GeoAI4Water III builds on these advancements by employing Smart Filtering of Sentinel-2 imagery and pre-trained deep learning models applied to BING imagery. To further enhance accuracy, the project integrates a human-in-the-loop process to validate and refine the dataset, ensuring reliable classifications.
Methodology
-
The workflow for detecting WTPs begins with the first step, known as ‚Smart Filtering,‘ where the Near Infrared (NIR) band is utilized to identify potential water bodies. This step leverages the NIR band’s sensitivity to water features, enabling the efficient filtering of possible WTP locations from medium-resolution imagery.
-
The second step, termed ‚Extraction,‘ involves the use of very high-resolution optical images provided by BING, with resolutions of approximately 30 cm at zoom level 19 and 1.2 meters at zoom level 17. It was because the Zoom 19 imagery coverage was available only for selected regions in Thailand. Rest was only zoom 17 coverage from Bing. However, the availability of zoom level 19 imagery was limited to select regions within Thailand, with the remaining areas covered only by zoom level 17 imagery.
This approach is essential when working with large-scale areas spanning tens of millions of square kilometers, as the data volume and processing demands can increase exponentially. Efficiently scaling the workflow addresses these challenges by ensuring scalability and improving time and resource efficiency. It also incorporates more sustainable practices, minimizes false positives, and maintains detection accuracy. Furthermore, this method utilizes an algorithm that reconstructs an high resolution image of a given size around a potential water point and this resolves issues related to map tiling, allowing for seamless integration without losing detection accuracy at the edges.

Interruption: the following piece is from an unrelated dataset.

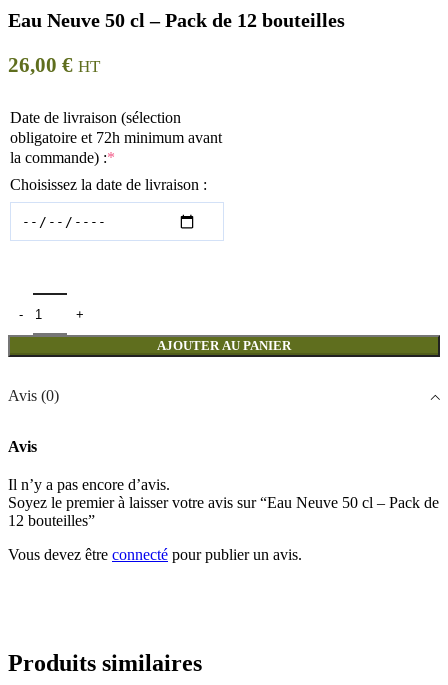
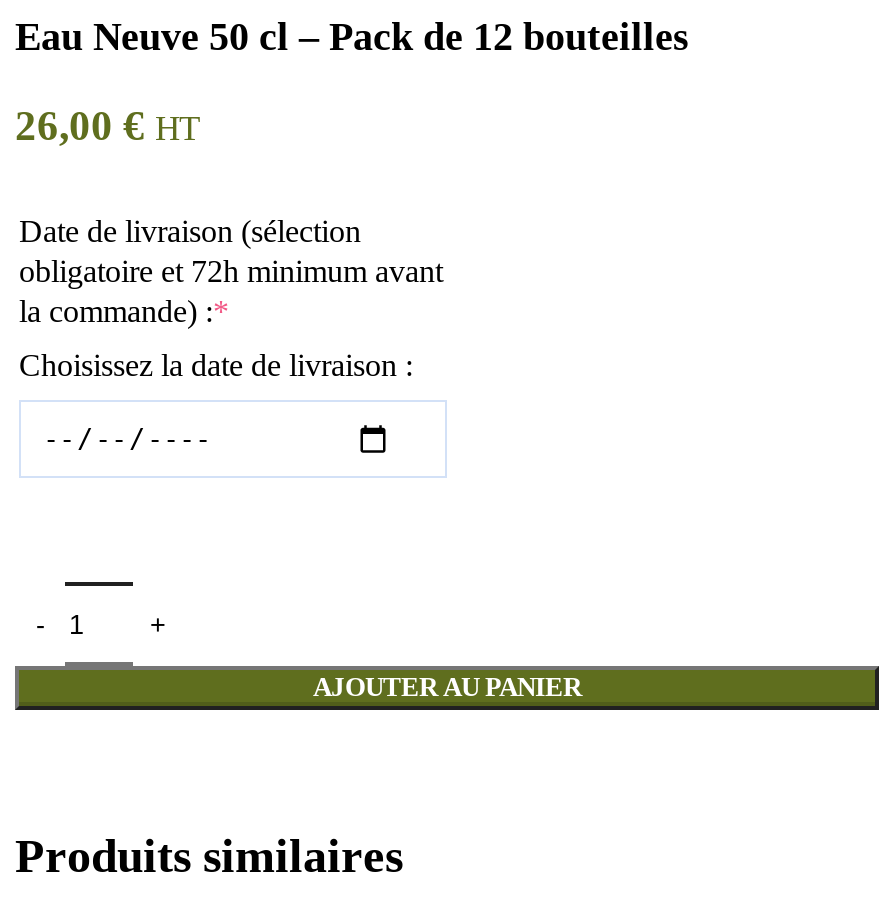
[8,387,439,564] Avis (0) | Avis | Il n’y a pas encore d’avis. | Soyez le premier à laisser votre avis sur “Eau Neuve 50 cl – Pack de | 12 bouteilles” | Vous devez être connecté pour publier un avis. -> none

The model consists of two parts:
-
Zoom 17 Part (for all of Thailand): The entire process uses the Zoom 17 model with an image size of 512, processed by the YOLOv6 deep learning object detection model to identify WTPs.
-
Zoom 19 Part (for Bangkok and Rayong only): A more detailed analysis is conducted in the selected regions, using Zoom 19 (image size 1024) alongside Zoom 17 to enhance detection accuracy.
The workflow involves detecting true positives (TPs) and false positives (FPs), followed by post-processing, which merges and refines the results into geo-referenced final detections. Different confidence and intersection-over-union (IoU) thresholds are applied to ensure optimal and precise detection and classification.

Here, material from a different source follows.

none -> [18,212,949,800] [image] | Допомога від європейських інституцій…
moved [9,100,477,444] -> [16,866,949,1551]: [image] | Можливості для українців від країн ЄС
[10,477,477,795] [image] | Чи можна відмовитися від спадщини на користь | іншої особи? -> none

The reflectance characteristics of water bodies in the NIR channel are unique, making this spectral band highly effective for their detection. In the NIR range, water absorbs most of the incoming light, resulting in very low reflectance, which contrasts sharply with other land cover types like vegetation or urban areas that tend to reflect more light. This contrast facilitates the efficient identification and mapping of water bodies, which appear dark or nearly black in NIR imagery, while non-water surfaces are brighter. Consequently, the NIR channel is a vital component of the initial „Smart Filtering“ step, as it improves the ability to distinguish water from surrounding features, thereby narrowing down the search for potential WTP locations.
Sentinel-2 and PlanetScope are satellite missions used to monitor water bodies for potential wastewater treatment plant locations. Sentinel-2 provides free, medium-resolution imagery (10m) with a 5-day revisit cycle, covering large areas efficiently, while PlanetScope offers higher resolution (4m) with daily revisits, enabling detection of smaller features.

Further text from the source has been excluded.